Bush to nominate Glendon as ambassador to Vatican

WASHINGTON (CNS) -- President George W. Bush will nominate Mary Ann Glendon, a U.S. law professor and president of the Pontifical Academy of Social Sciences, as the new U.S. ambassador to the Vatican.

The White House made the announcement late Nov. 5. The nomination is official when Bush sends it to the Senate Foreign Relations Committee, which will hold a hearing before sending the nomination to the full Senate for confirmation. As of Nov. 7, no hearing had been scheduled.

Glendon, a Catholic, said in a Nov. 6 statement that she hoped that her "background in international legal studies, together with my familiarity with Catholic social thought, will aid me in continuing the fruitful dialogue that presently exists between the United States and the Holy See" on a variety of issues.

Those issues include human rights, religious freedom, human trafficking, development and "the fight against hunger, disease and poverty," she said.

"If confirmed, I would be especially pleased to follow in the footsteps of my fellow Bostonian, Ray Flynn, and all the other ambassadors who have so ably contributed to excellent relations between the United States and the Holy See," Glendon said.

She will succeed Francis Rooney, a Catholic businessman who has held the post since October 2005. A date for Rooney's departure has not been announced.

Cardinal Sean P. O'Malley of Boston praised the choice of Glendon, saying that her career has been "marked with numerous achievements in law, education and international affairs that provide her exemplary credentials for this post."

"It is our hope and prayer that Dr. Glendon's nomination will be confirmed expeditiously," he added in a statement.

Glendon is a law professor at Harvard University in Cambridge, Mass., and has been a member of the social sciences academy since its founding in 1994.

In March 2004 Pope John Paul II named her president of the academy, marking the first time a woman has been named president of one of the major pontifical academies.

The social sciences academy focuses on issues related to the social sciences, economics, politics and law. Although autonomous, the academy works in consultation with the Pontifical Council for Justice and Peace.

Glendon, 69, also serves as a consultant to the U.S. Conference of Catholic Bishops' Committee on International Policy and chaired its task force on Iraq.

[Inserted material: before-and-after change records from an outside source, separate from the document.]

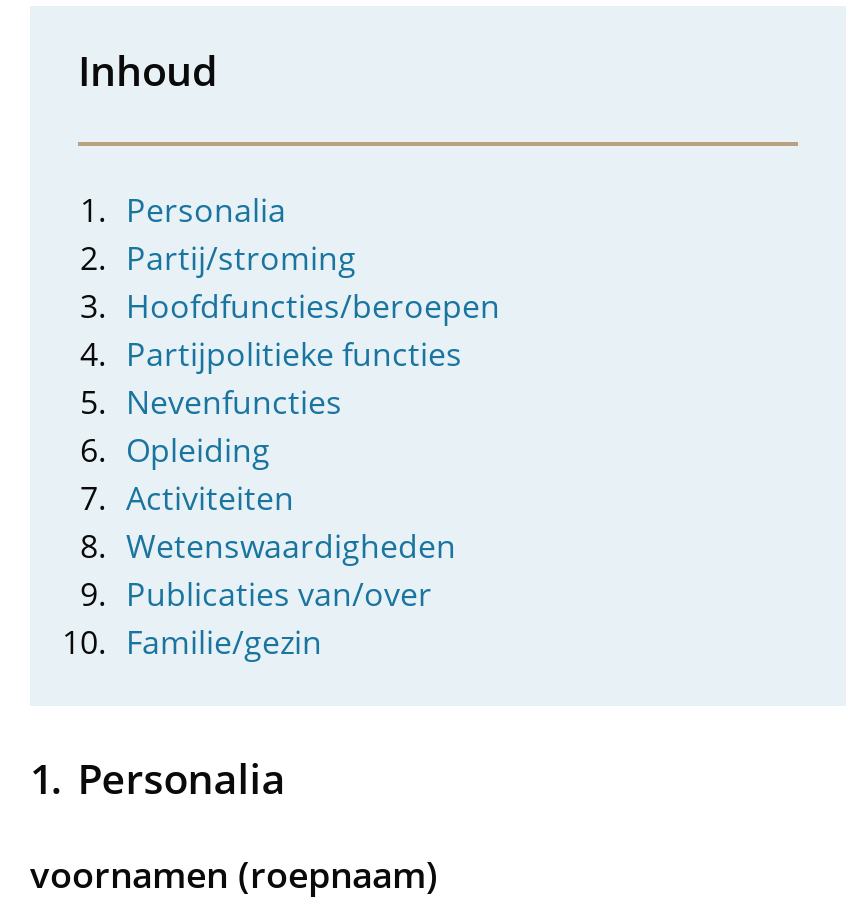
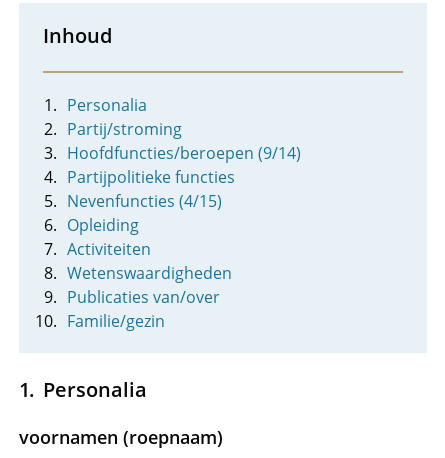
- Hoofdfuncties/beroepen
+ Hoofdfuncties/beroepen (9/14)

- Nevenfuncties
+ Nevenfuncties (4/15)
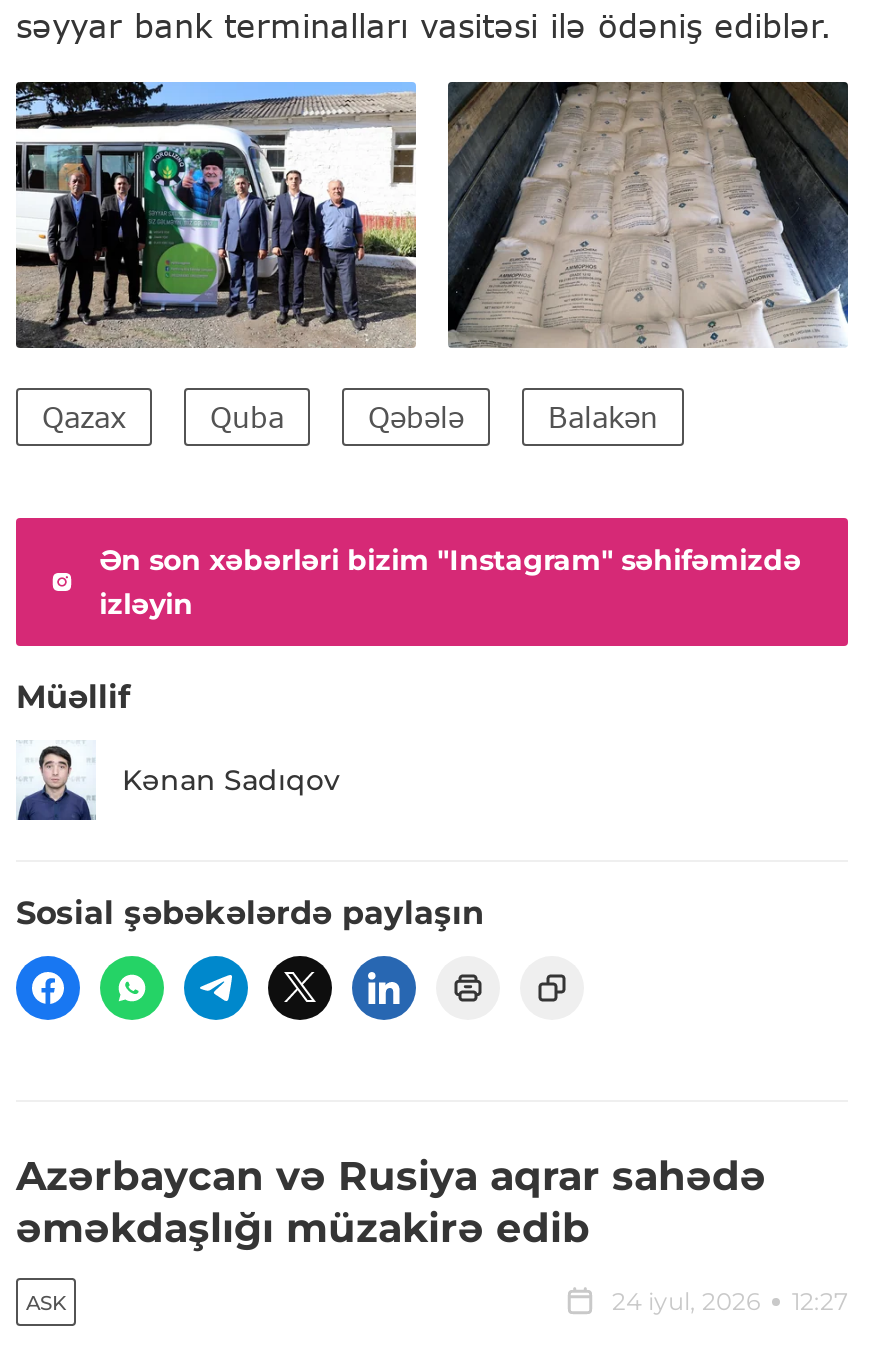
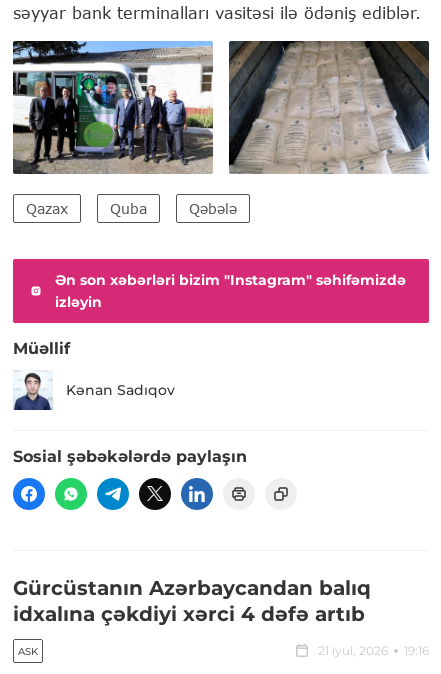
- Balakən

- Azərbaycan və Rusiya aqrar sahədə
- əməkdaşlığı müzakirə edib
+ Gürcüstanın Azərbaycandan balıq
+ idxalına çəkdiyi xərci 4 dəfə artıb

- 24 iyul, 2026
- 12:27
+ 21 iyul, 2026
+ 19:16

She was the first woman named to head a Vatican delegation to a major U.N. conference; in 1995, Pope John Paul named her head of the Vatican delegation to the U.N. Conference on Women in Beijing.

Glendon's research has focused on bioethics, human rights, the theory of law and comparative constitutional law.

Since 2001, she also has served on the President's Council on Bioethics, which advises the U.S. president.

In addition to teaching at Harvard, where she is the Learned Hand professor of law, she has been a visiting professor at Jesuit-run Pontifical Gregorian University and the Legionaries of Christ's Regina Apostolorum Athenaeum, both in Rome.

Before going to Harvard, she was a law professor at Jesuit-run Boston College's law school. Earlier in her career, she was an associate at the law firm of Mayer, Brown and Platt.

She earned her bachelor's degree, law degree and master's degree in comparative law at the University of Chicago.

In 2003 she received the Canterbury Medal from the Becket Fund for Religious Liberty, and in 2005 received the National Humanities Medal. She is the author of "A World Made New: Eleanor Roosevelt and the Universal Declaration of Human Rights."

In May of this year, as academy president, Glendon participated in a panel on "Religion in Contemporary Society" at U.N. headquarters in New York.

She said the challenge religious and cultural leaders are facing is "motivating their followers to meet others on the plane of reason and mutual respect, while remaining true to themselves and their own beliefs."

Glendon is known as a strong defender of Catholic teaching while also working to expand the inclusion of women in the church.

Last December at a Rome conference on "Feminism and the Catholic Church," she said church teaching that women and men are equal, but not identical is a healthy corrective to the feminism of the late 20th century, which she said promoted a "unisex society."

But she also said the church "will continue to have difficulty explaining the exclusion of women from the priesthood" unless it demonstrates the seriousness of its belief that women and men are equal, but not identical, by providing examples of lay women and men and priests working together in real partnerships.

A native of Berkshire County, Mass., she lives with her husband, Edward R. Lev, in Chestnut Hill, Mass. They have three daughters.